§ Action item:
Write back every entry exactly as it reads, with the pictures left behind.
::::::
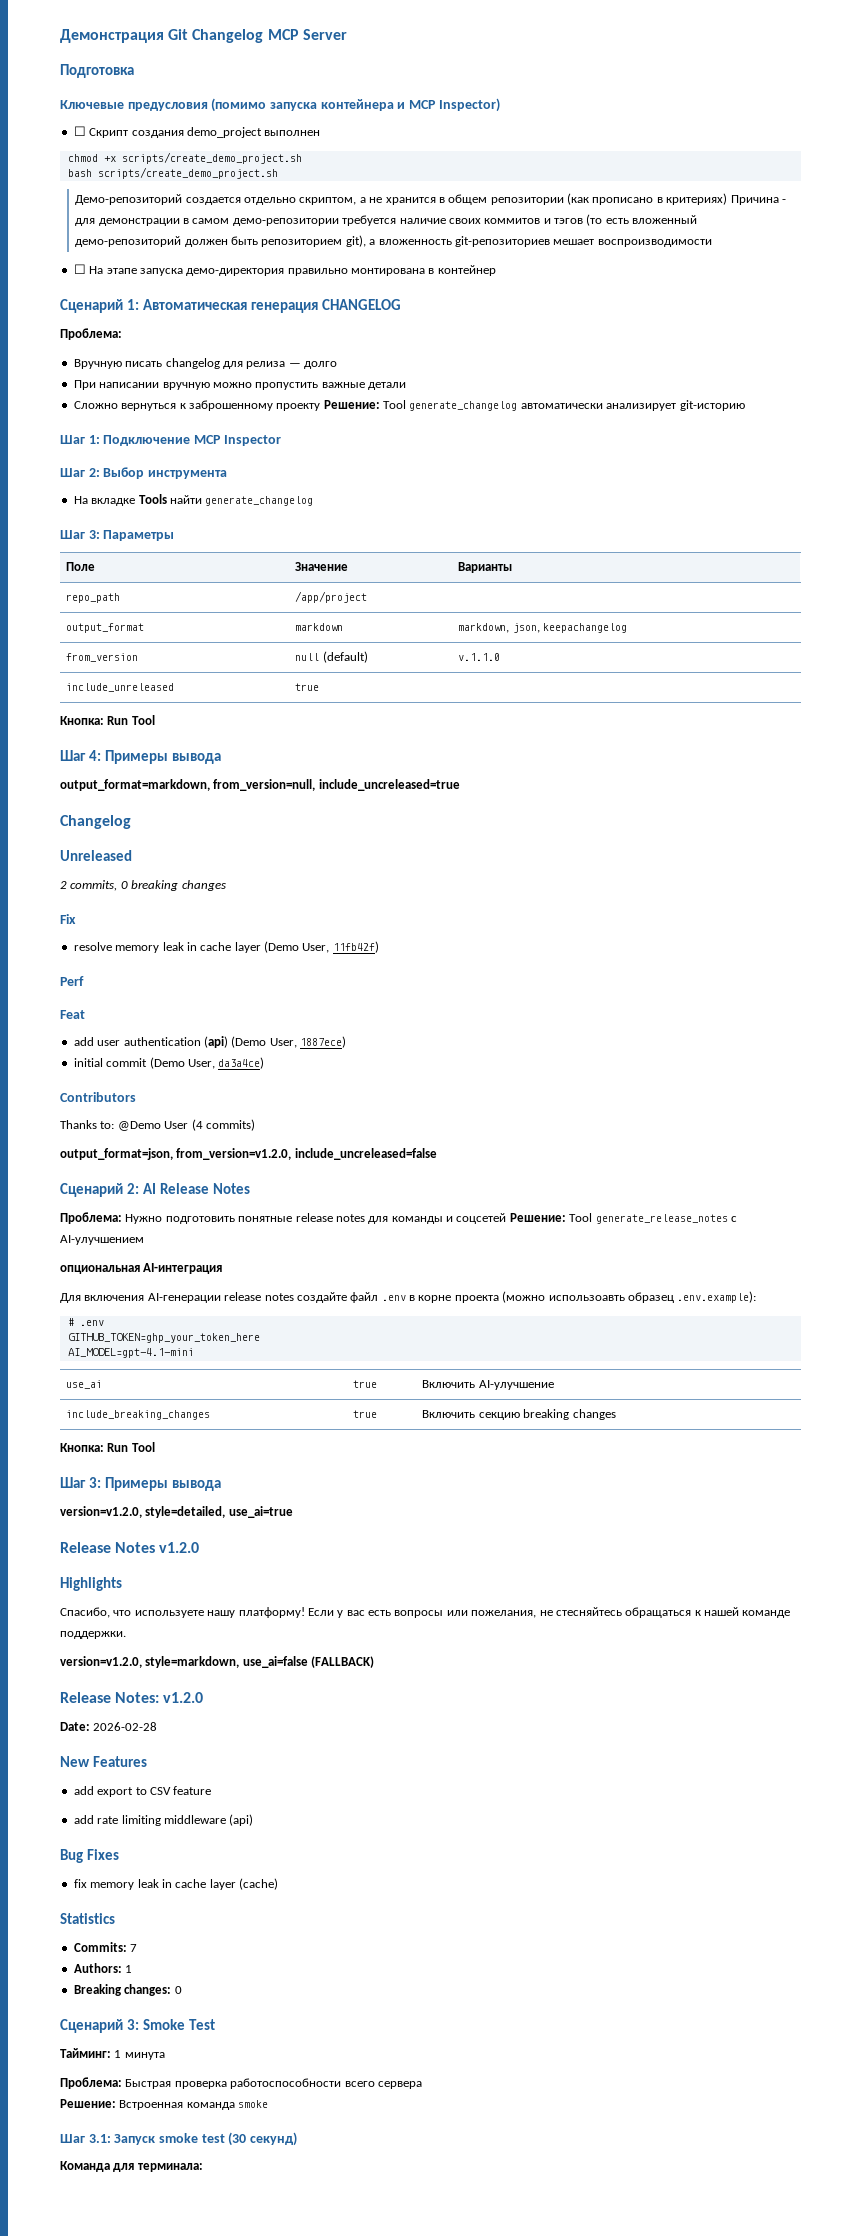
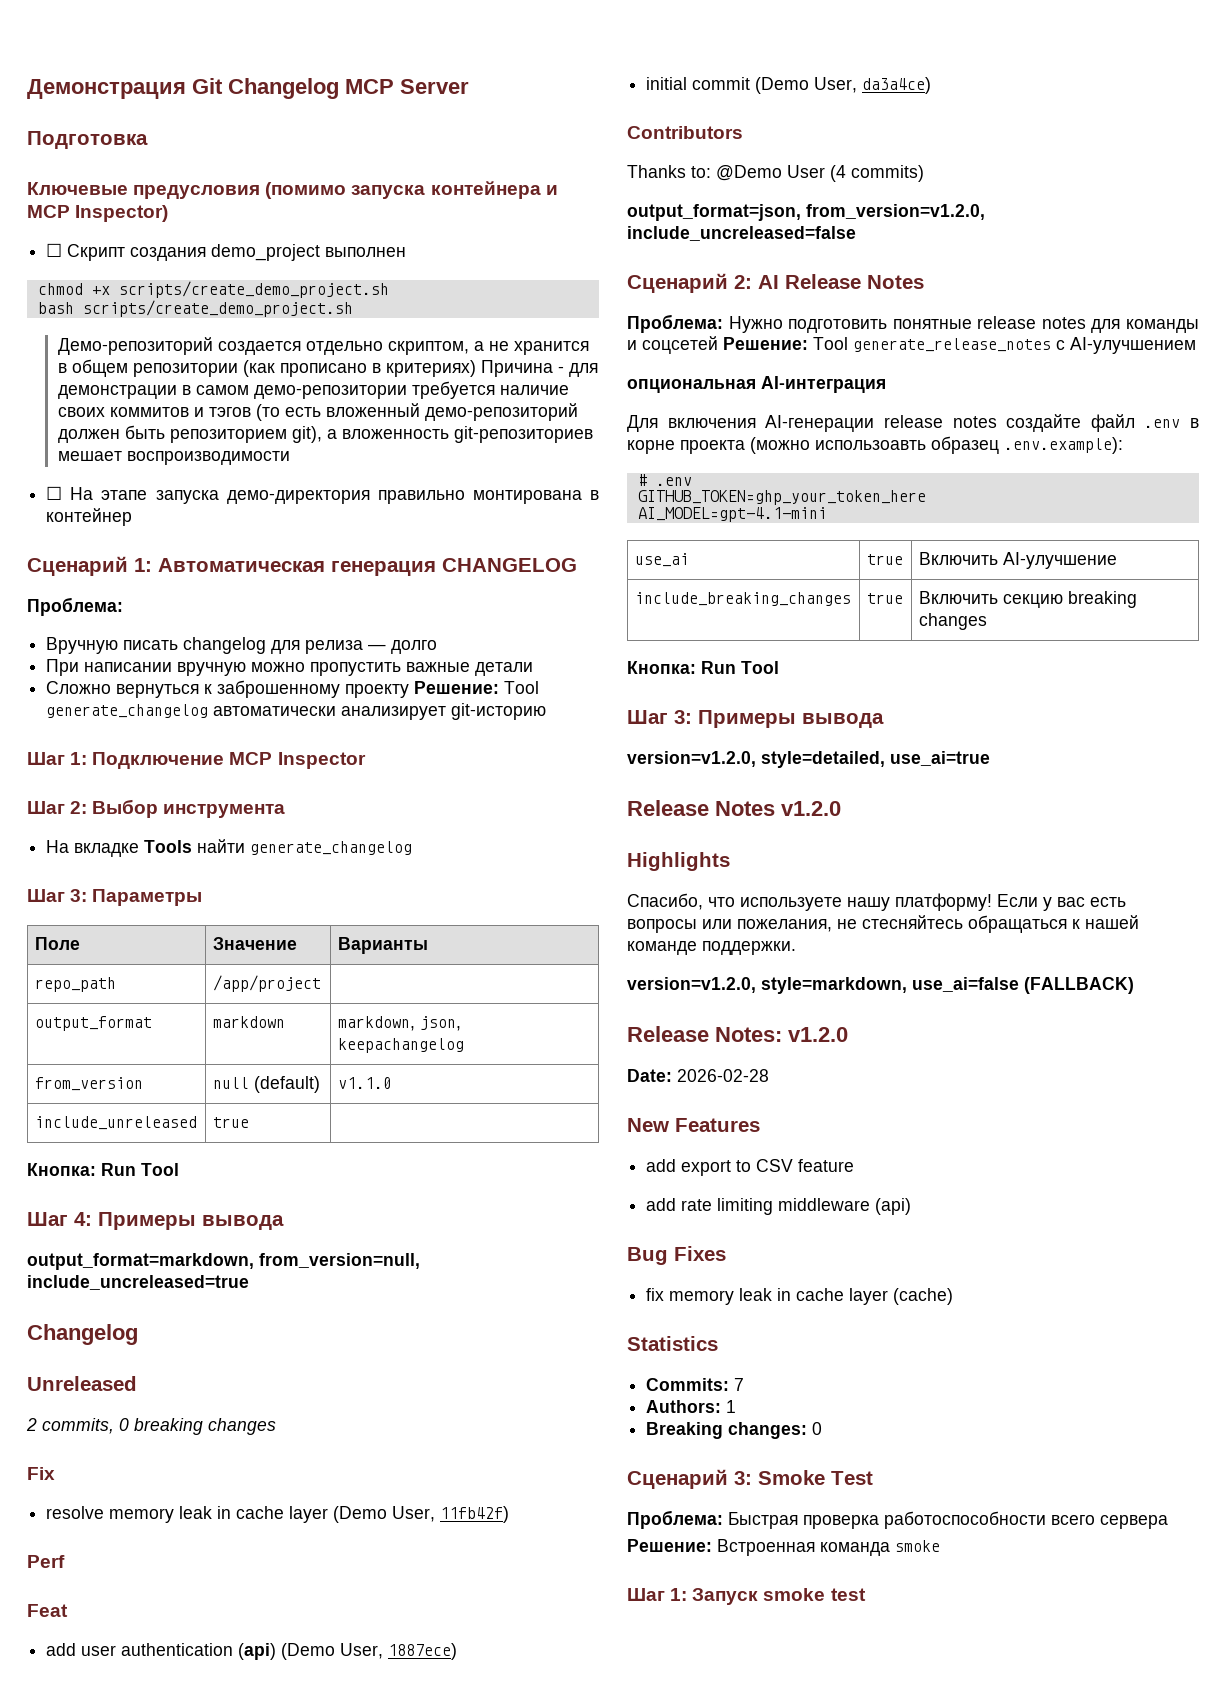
- from_version | null (default) | v.1.1.0
+ from_version | null (default) | v1.1.0
- Тайминг: 1 минута
- Шаг 3.1: Запуск smoke test (30 секунд)
- Команда для терминала:
+ Шаг 1: Запуск smoke test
::::::
§ Response:
- from_version | null (default) | v.1.1.0
+ from_version | null (default) | v1.1.0
- Тайминг: 1 минута
- Шаг 3.1: Запуск smoke test (30 секунд)
- Команда для терминала:
+ Шаг 1: Запуск smoke test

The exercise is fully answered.